■ Assignment: In the entries below, find the line with "font-size: 47px ->" and the line with "links, learn how"; copy them and every line between them exactly, but not the pictures.

■ Task inputs:
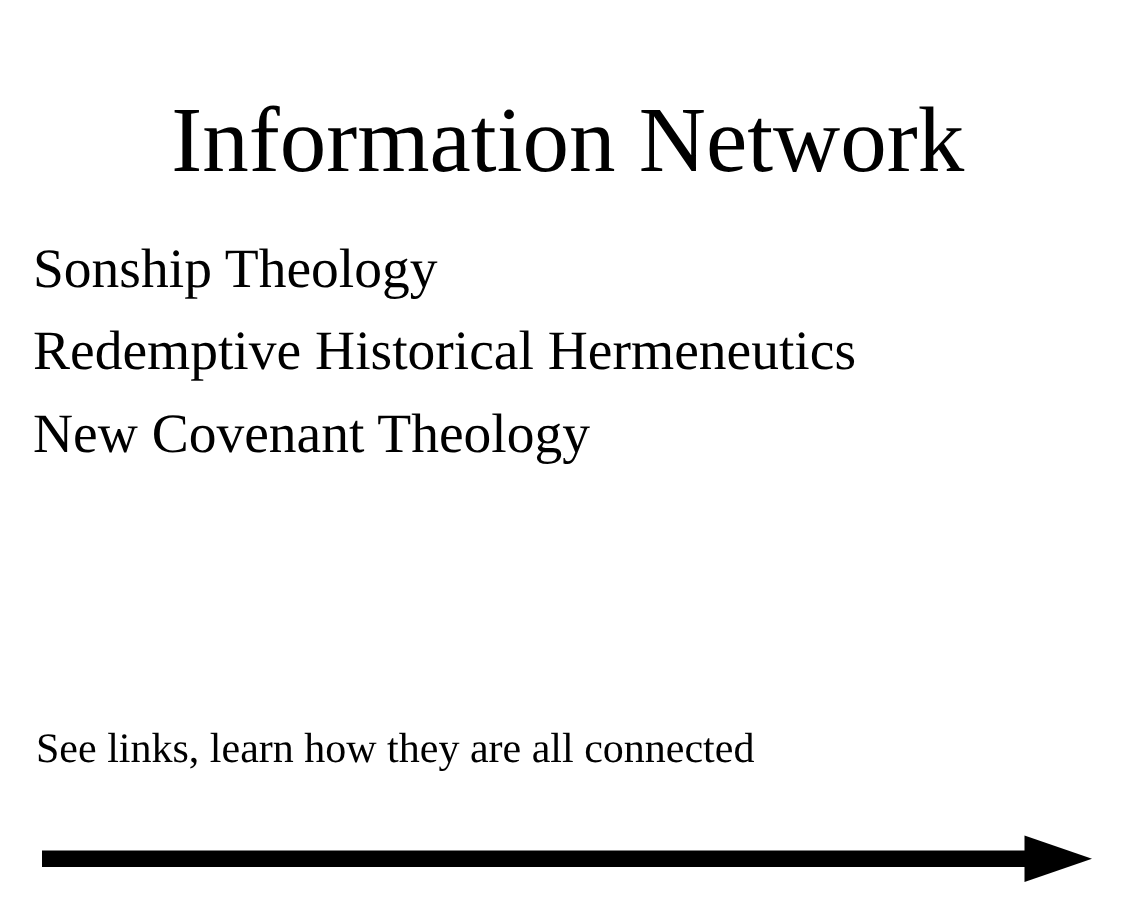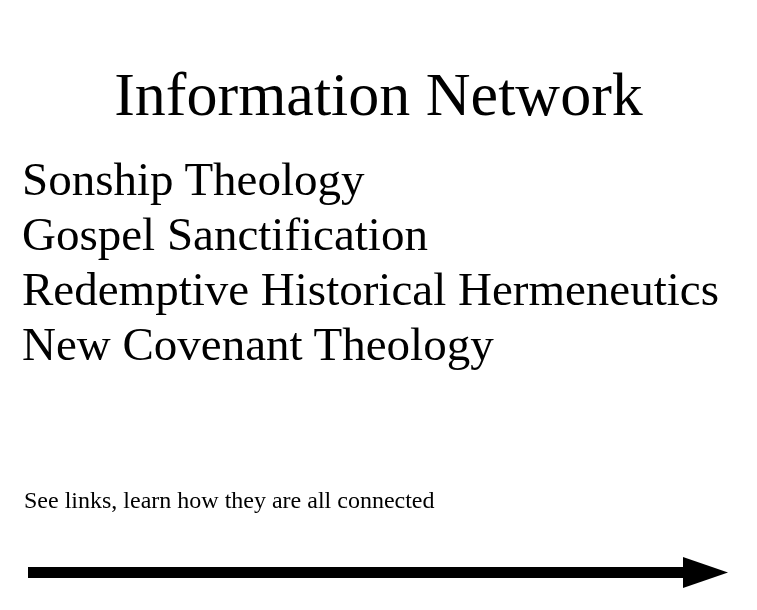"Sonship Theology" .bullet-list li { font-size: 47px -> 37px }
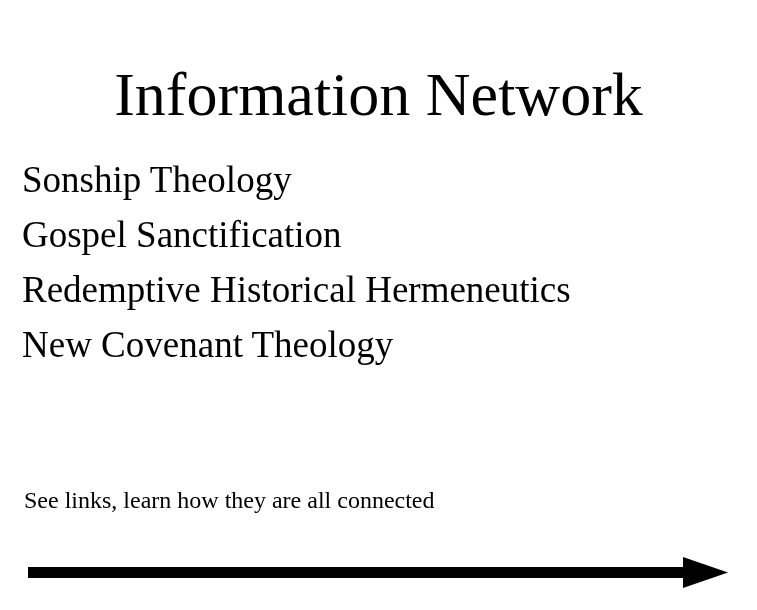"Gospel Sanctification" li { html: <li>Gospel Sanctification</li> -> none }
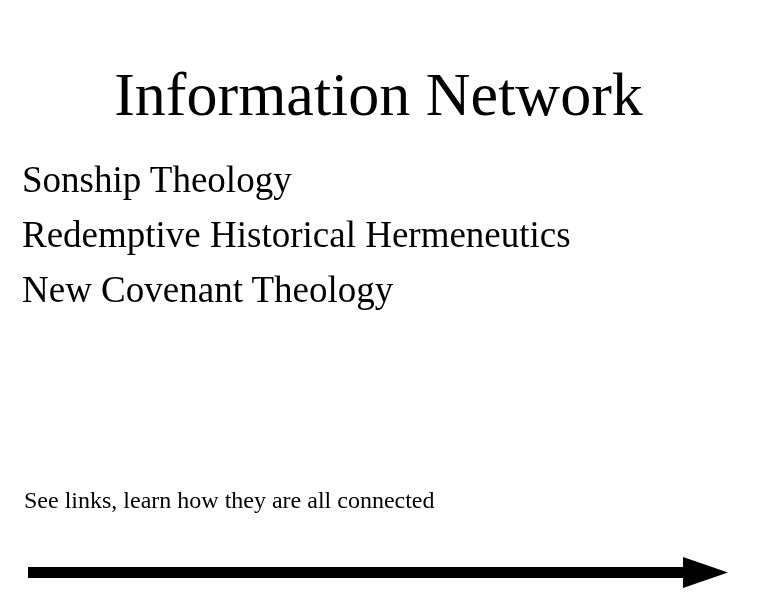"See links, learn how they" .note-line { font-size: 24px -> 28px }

--

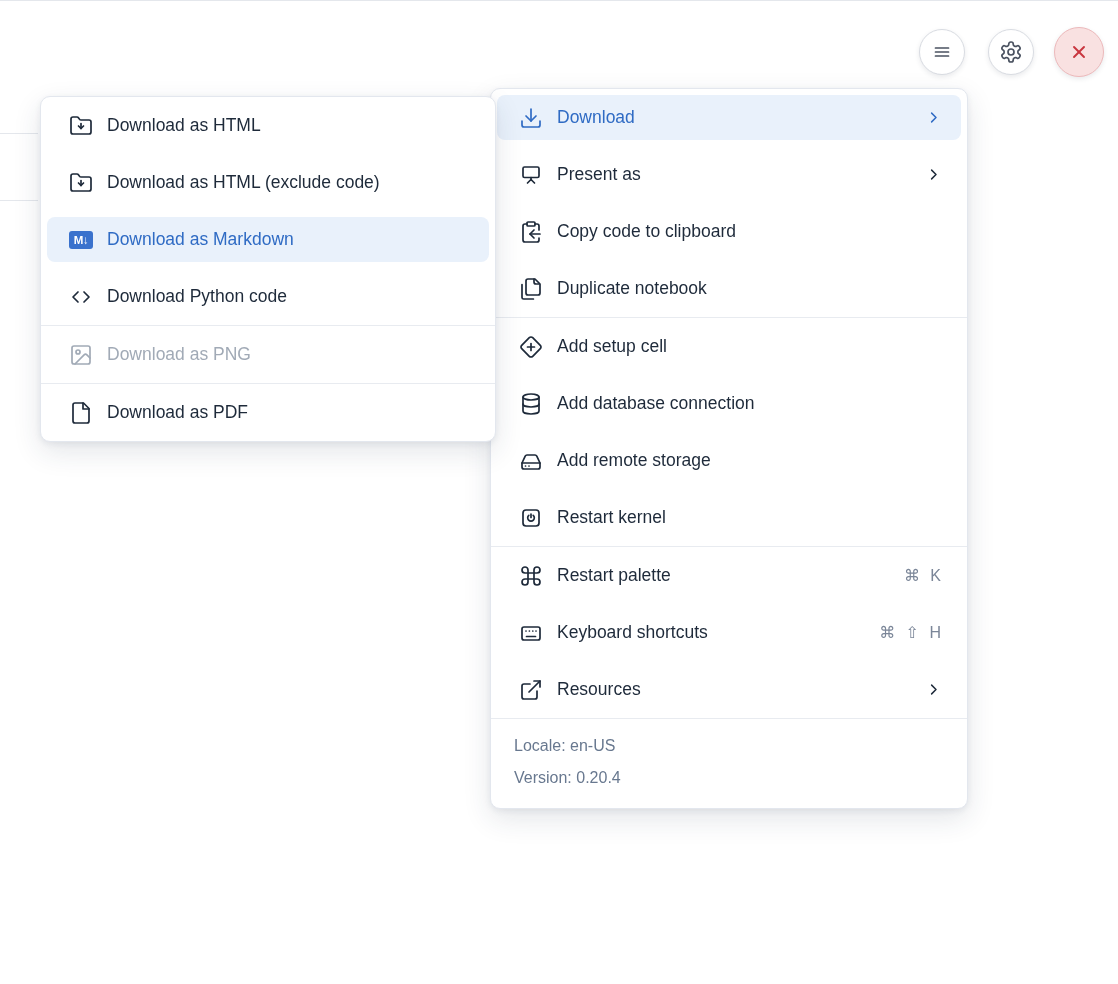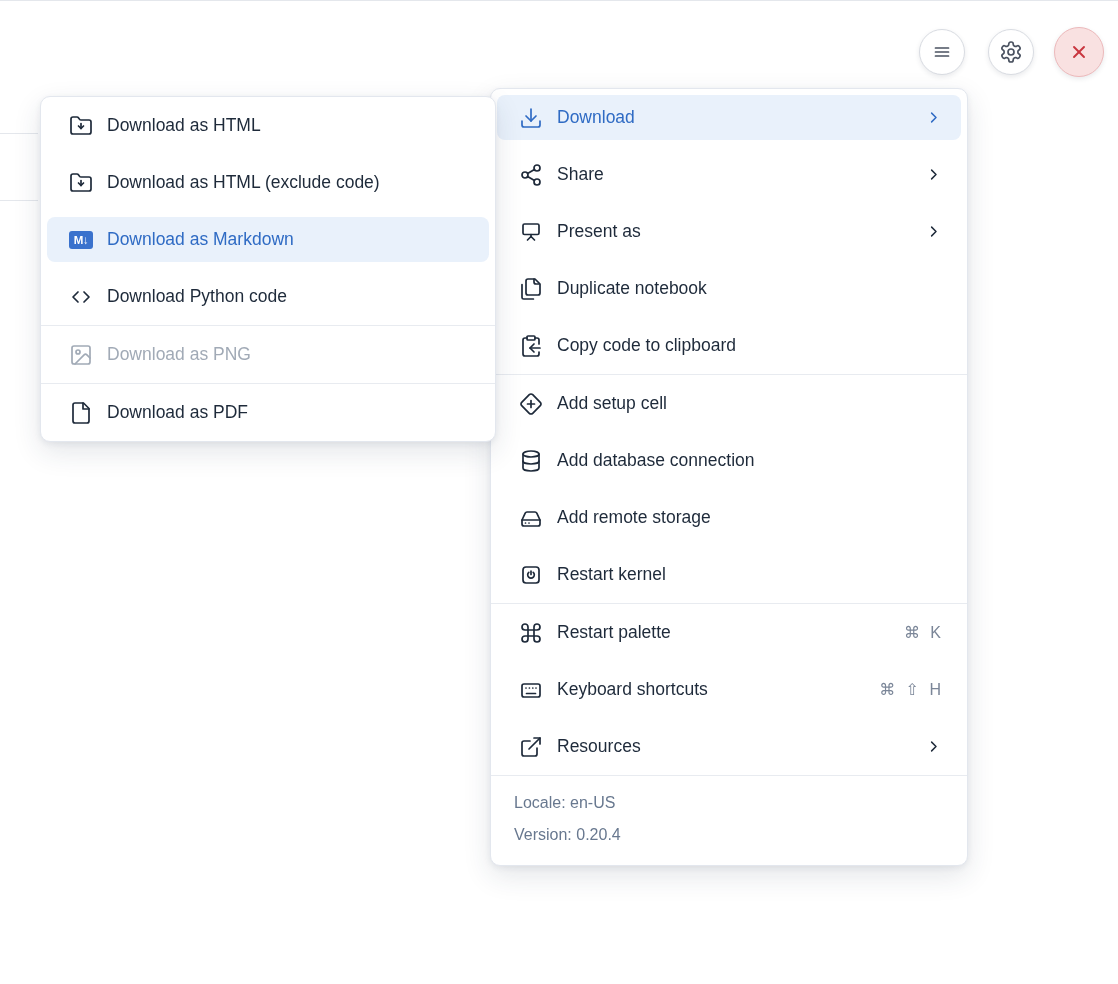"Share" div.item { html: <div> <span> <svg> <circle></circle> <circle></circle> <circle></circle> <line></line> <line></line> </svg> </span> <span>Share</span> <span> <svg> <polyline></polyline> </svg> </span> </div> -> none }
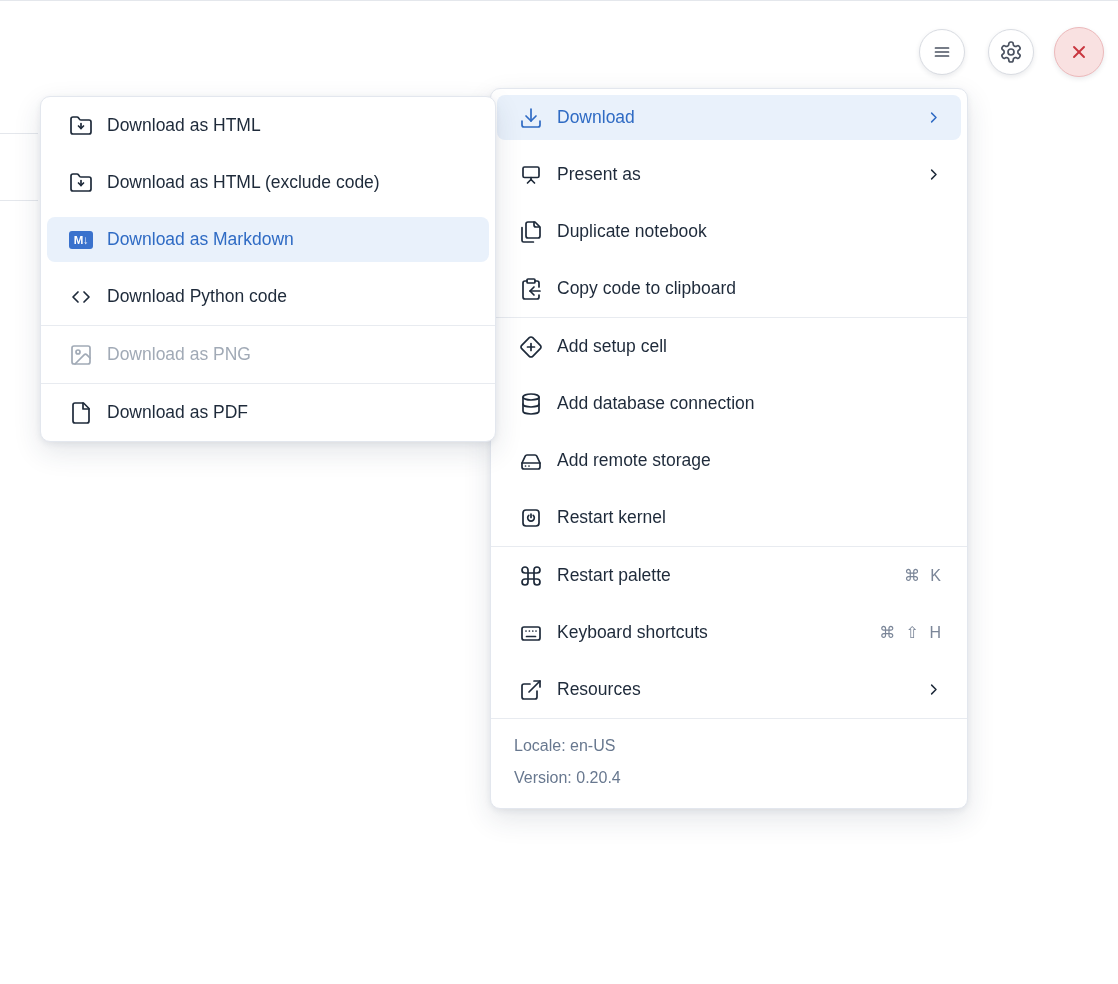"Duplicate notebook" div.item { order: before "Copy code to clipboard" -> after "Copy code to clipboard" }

■ Output for this task:
"Sonship Theology" .bullet-list li { font-size: 47px -> 37px }
"Gospel Sanctification" li { html: <li>Gospel Sanctification</li> -> none }
"See links, learn how they" .note-line { font-size: 24px -> 28px }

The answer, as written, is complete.